◆ Problem description: Only the lines of the data below from the one with "- Our audience" through the one with "Our audience is" are wanted. Repeat them exactly.

(Input data)

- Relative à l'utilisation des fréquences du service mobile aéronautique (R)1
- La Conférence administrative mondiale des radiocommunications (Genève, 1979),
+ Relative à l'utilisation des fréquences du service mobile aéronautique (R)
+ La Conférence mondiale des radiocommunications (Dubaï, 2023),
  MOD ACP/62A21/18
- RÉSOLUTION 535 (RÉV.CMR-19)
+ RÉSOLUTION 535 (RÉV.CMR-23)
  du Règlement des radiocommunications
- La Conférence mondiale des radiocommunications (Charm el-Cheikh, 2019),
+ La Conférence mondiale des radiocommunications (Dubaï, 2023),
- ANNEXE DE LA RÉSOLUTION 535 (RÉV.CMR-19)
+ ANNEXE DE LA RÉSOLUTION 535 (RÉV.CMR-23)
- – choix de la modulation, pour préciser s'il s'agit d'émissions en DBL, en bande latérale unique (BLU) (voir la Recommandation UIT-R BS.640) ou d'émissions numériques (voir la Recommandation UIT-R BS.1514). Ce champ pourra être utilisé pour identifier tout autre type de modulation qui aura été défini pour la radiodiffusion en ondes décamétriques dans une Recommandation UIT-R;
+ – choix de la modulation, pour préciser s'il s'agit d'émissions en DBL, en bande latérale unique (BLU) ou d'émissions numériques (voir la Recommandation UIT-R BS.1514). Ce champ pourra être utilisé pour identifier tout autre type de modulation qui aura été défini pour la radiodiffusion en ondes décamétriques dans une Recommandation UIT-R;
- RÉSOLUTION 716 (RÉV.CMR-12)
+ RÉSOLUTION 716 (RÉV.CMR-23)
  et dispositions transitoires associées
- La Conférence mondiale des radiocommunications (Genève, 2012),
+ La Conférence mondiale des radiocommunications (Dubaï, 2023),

(End Input data)
(Input data)

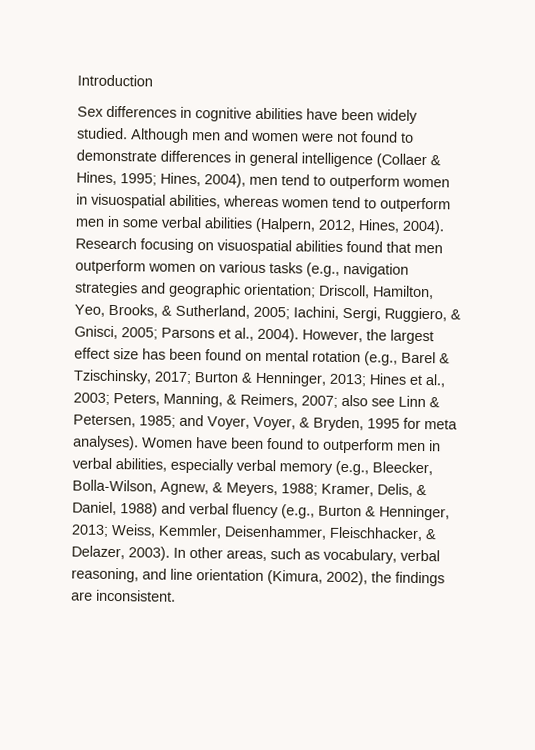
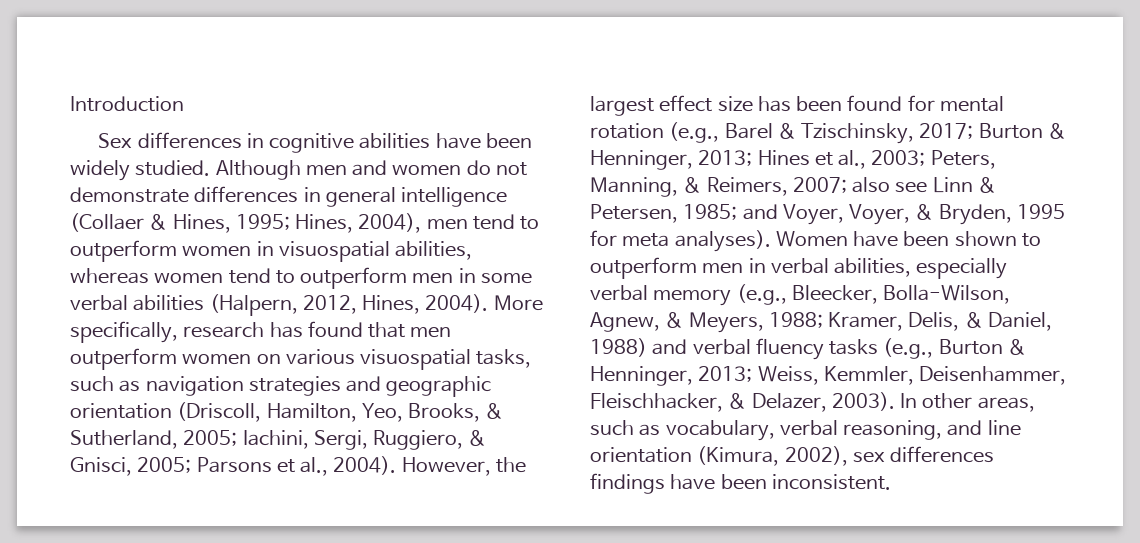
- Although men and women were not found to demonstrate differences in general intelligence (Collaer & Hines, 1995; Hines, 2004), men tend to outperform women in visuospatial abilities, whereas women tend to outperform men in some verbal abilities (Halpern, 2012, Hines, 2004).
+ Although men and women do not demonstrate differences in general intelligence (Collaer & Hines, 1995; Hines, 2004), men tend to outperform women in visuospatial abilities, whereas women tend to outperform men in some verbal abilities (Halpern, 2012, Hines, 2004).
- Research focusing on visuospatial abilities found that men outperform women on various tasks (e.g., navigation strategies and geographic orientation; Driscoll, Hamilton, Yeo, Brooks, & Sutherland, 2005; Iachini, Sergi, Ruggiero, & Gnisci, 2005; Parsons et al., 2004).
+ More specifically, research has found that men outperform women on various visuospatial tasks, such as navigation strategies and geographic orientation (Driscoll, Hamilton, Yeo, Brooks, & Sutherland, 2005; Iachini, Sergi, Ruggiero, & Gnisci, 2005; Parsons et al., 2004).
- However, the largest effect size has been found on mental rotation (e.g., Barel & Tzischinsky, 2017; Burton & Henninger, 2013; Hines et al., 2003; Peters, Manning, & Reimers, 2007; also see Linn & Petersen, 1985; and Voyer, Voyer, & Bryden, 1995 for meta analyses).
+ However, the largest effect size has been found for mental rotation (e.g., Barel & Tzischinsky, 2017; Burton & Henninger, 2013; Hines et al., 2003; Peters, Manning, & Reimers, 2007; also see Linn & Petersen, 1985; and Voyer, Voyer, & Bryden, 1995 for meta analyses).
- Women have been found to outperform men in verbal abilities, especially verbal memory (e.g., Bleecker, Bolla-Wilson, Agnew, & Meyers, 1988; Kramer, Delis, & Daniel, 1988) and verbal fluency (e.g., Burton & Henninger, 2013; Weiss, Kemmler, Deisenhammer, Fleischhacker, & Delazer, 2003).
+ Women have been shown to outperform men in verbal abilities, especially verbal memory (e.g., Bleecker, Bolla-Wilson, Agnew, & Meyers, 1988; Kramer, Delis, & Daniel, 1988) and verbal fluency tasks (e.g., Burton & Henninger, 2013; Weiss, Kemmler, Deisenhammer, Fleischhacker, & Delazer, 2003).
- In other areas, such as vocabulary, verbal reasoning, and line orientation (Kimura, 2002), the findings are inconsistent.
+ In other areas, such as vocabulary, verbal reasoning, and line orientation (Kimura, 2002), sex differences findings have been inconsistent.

(End Input data)
(Input data)

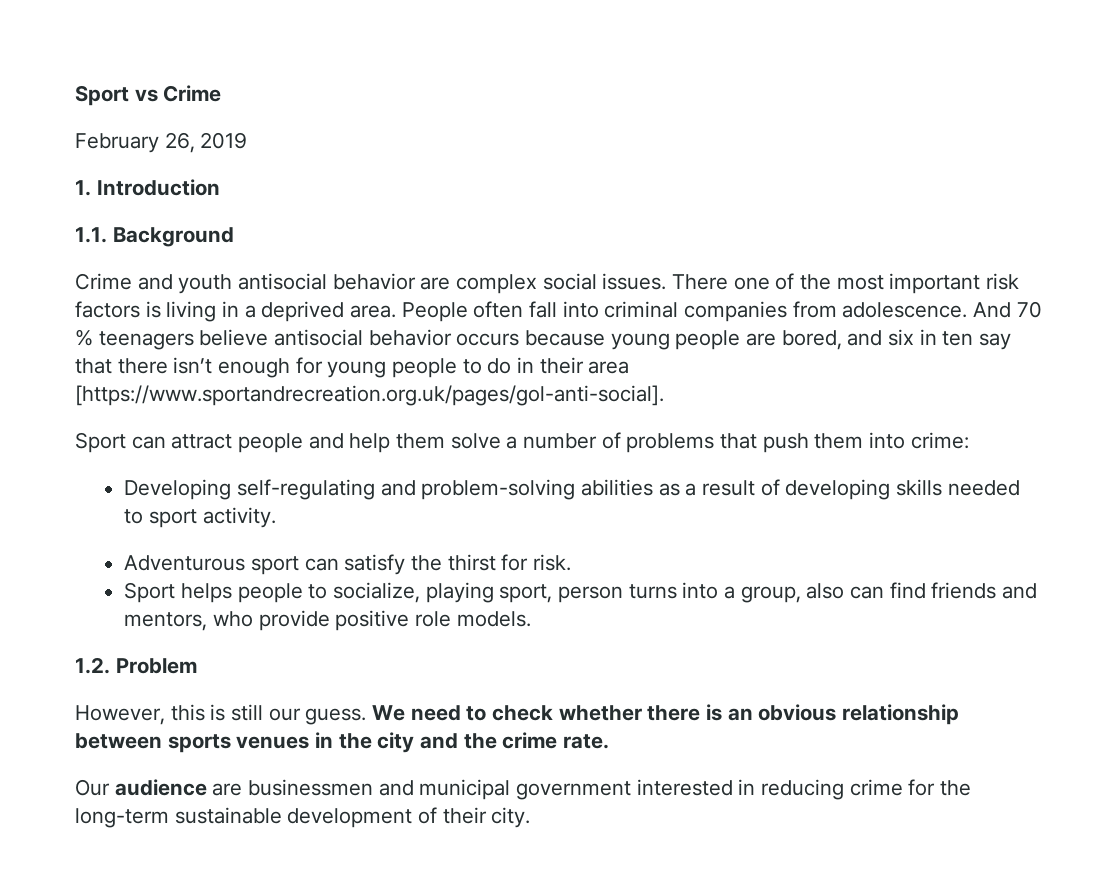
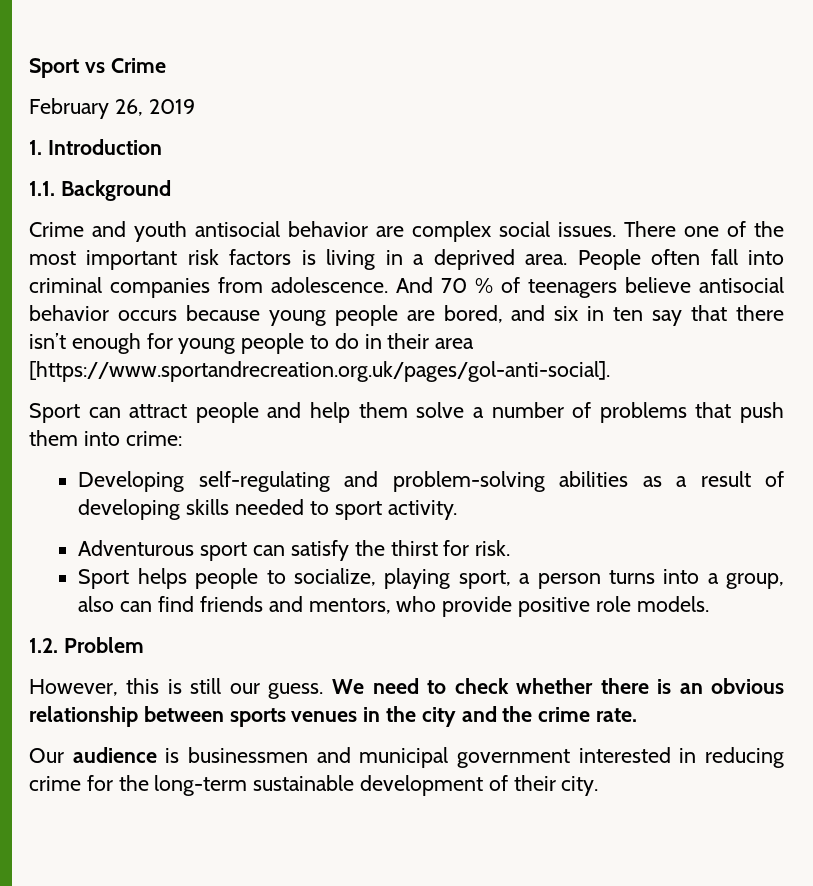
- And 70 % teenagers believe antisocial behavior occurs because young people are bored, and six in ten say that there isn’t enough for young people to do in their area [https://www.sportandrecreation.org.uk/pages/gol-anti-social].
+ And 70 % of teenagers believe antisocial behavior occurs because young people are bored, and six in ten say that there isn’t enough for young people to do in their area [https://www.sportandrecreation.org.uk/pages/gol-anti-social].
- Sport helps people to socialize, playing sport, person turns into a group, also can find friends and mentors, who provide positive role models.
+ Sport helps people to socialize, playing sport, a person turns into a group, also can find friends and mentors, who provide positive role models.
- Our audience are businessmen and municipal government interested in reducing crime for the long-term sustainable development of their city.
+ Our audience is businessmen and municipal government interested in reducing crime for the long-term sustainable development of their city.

(End Input data)

◆ Written answer:
- Our audience are businessmen and municipal government interested in reducing crime for the long-term sustainable development of their city.
+ Our audience is businessmen and municipal government interested in reducing crime for the long-term sustainable development of their city.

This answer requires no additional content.